Oxford University scientists have shown that a powerful drug given at the time of a kidney transplant operation not only halves the early risk of rejection, but that it also allows a less toxic regimen of anti-rejection drugs to be used after the operation.
The key results are reported in The Lancet and presented at the World Transplant Congress in San Francisco. They will help doctors faced with a difficult transplant conundrum: the powerful combinations of treatments used to prevent early kidney rejection may cause kidney damage later and may subsequently be a cause of transplant failure, the study authors said.

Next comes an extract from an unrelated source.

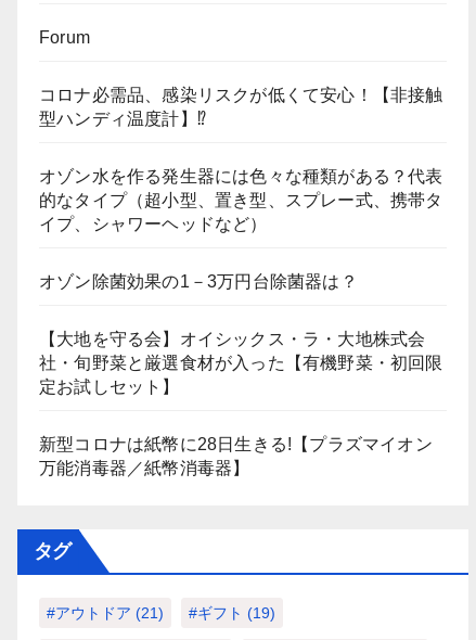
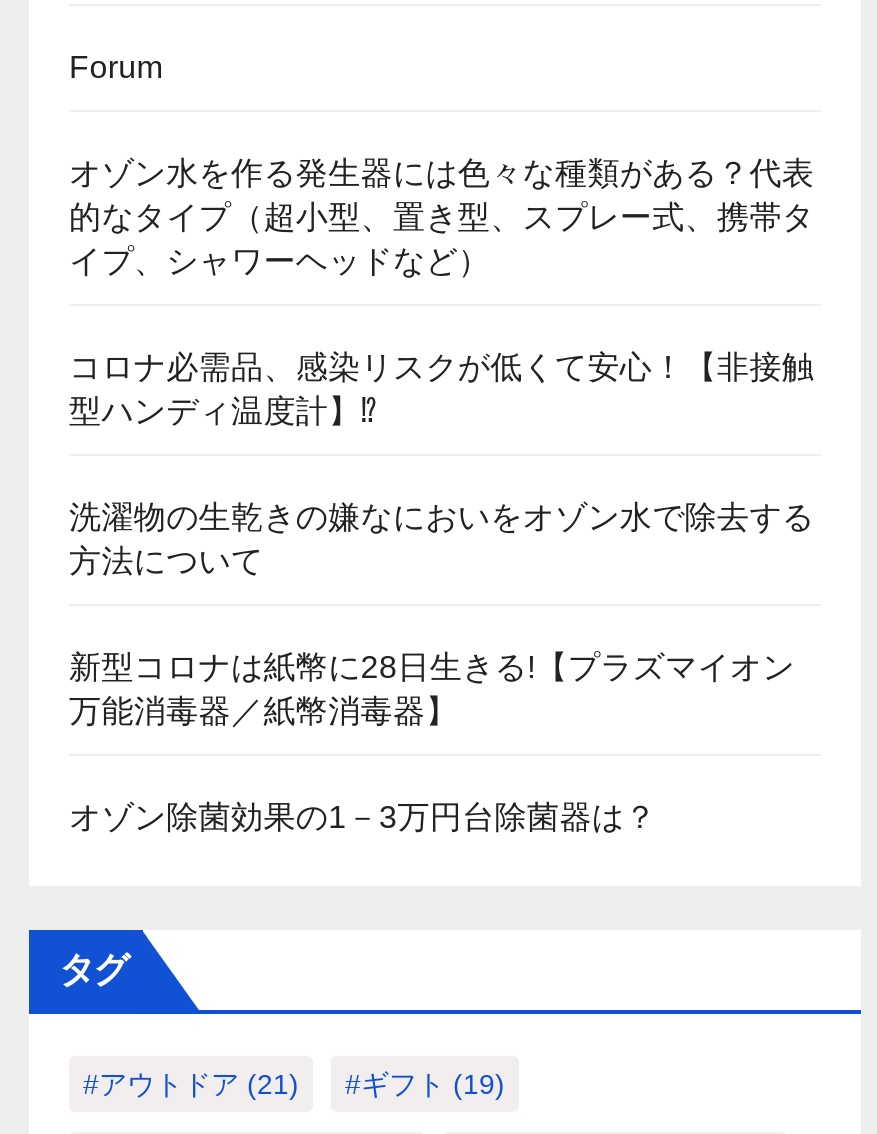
moved [39,86,443,128] -> [69,350,814,428]: コロナ必需品、感染リスクが低くて安心！【非接触 | 型ハンディ温度計】⁉
moved [39,167,443,233] -> [69,156,814,278]: オゾン水を作る発生器には色々な種類がある？代表 | 的なタイプ（超小型、置き型、スプレー式、携帯タ | イプ、シャワーヘッドなど）
moved [39,272,358,291] -> [69,800,657,834]: オゾン除菌効果の1－3万円台除菌器は？
[39,330,443,396] 【大地を守る会】オイシックス・ラ・大地株式会 | 社・旬野菜と厳選食材が入った【有機野菜・初回限 | 定お試しセット】 -> [69,500,814,578] 洗濯物の生乾きの嫌なにおいをオゾン水で除去する | 方法について
moved [39,435,432,477] -> [69,650,795,728]: 新型コロナは紙幣に28日生きる!【プラズマイオン | 万能消毒器／紙幣消毒器】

One of the main culprits is a class of drugs known as calcineurin inhibitors. These drugs are very effective at preventing rejection in the first weeks and months after a transplant, but their lasting effects can have serious consequences for the kidney later on.
The 3C study (Campath, Calcineurin inhibitor reduction and Chronic allograft nephropathy) tested whether alemtuzumab (Campath; an anti-rejection treatment) partnered with low dose tacrolimus (a calcineurin inhibitor) could reduce transplant rejection when compared with existing treatment.
The study recruited 852 patients who underwent kidney transplantation in the United Kingdom between 2010 and 2013.
"Our primary aim was to find out whether alemtuzumab-based induction therapy would produce worthwhile reductions in acute rejection," said chief investigator professor Peter Friend, from Oxford University's Nuffield Department of Surgical Sciences. "But we also wanted to see whether we could use it with a lower dose of tacrolimus, because there is some evidence that tacrolimus contributes to long-term transplant failure."
Among those allocated alemtuzumab-based induction therapy, 7.3% experienced acute rejection, compared to 16% of those allocated basiliximab-based induction therapy—a halving in the risk of early rejection.
Although alemtuzumab has been available for many years, its use has been limited by concerns about possible side effects, in particular infections.
But no overall excess in serious side effects—such as infections and cancer—was found in patients on the treatment, the scientists report.